*Problem:* Work out how many lines in the data below include "total", then reply with that number only.

*Change detection outputs:*
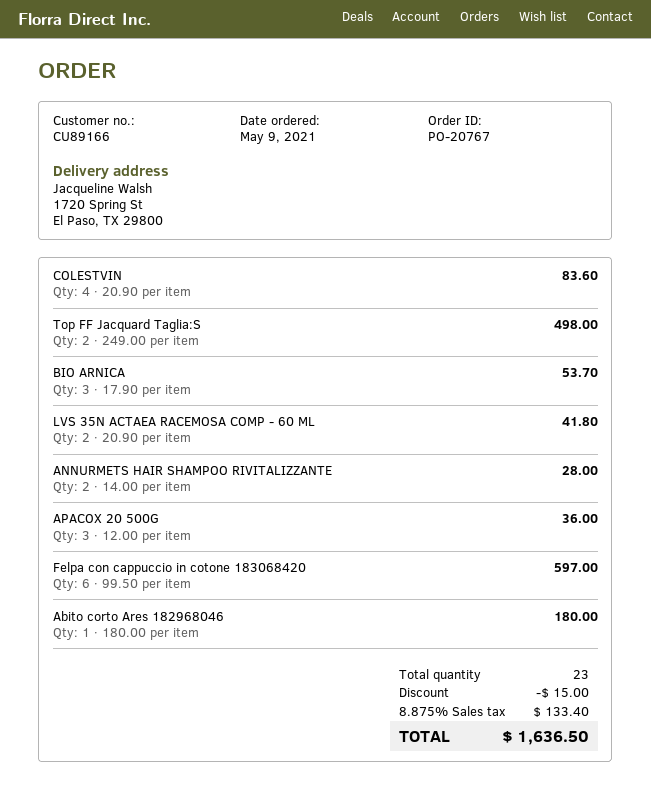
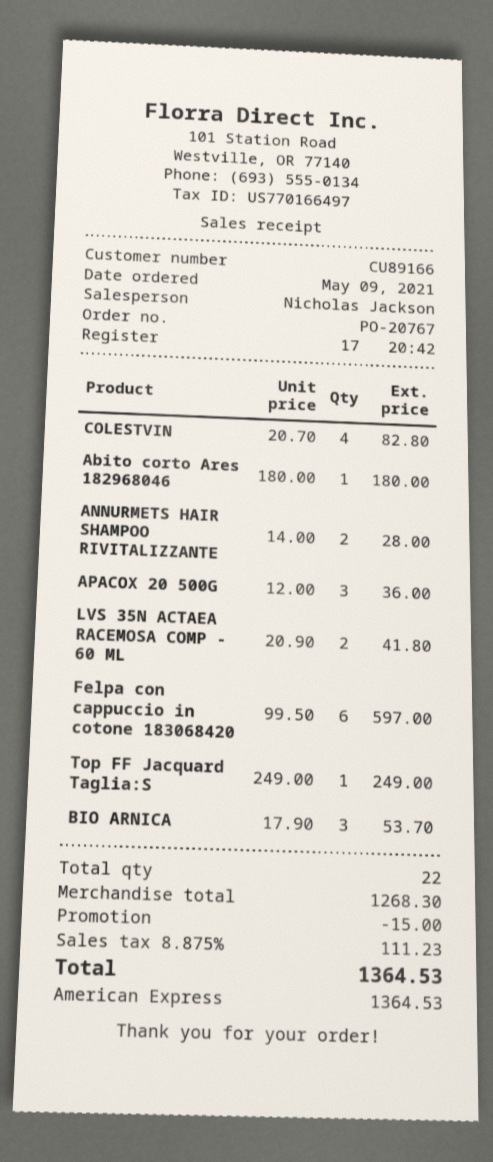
COLESTVIN: 4 x 20.90 = 83.60 -> 4 x 20.70 = 82.80
Top FF Jacquard Taglia:S: 2 x 249.00 = 498.00 -> 1 x 249.00 = 249.00
total quantity: 23 -> 22
tax: 8.875% = 133.40 -> 8.875% = 111.23
total: 1636.50 -> 1364.53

*Solution to the problem:* 2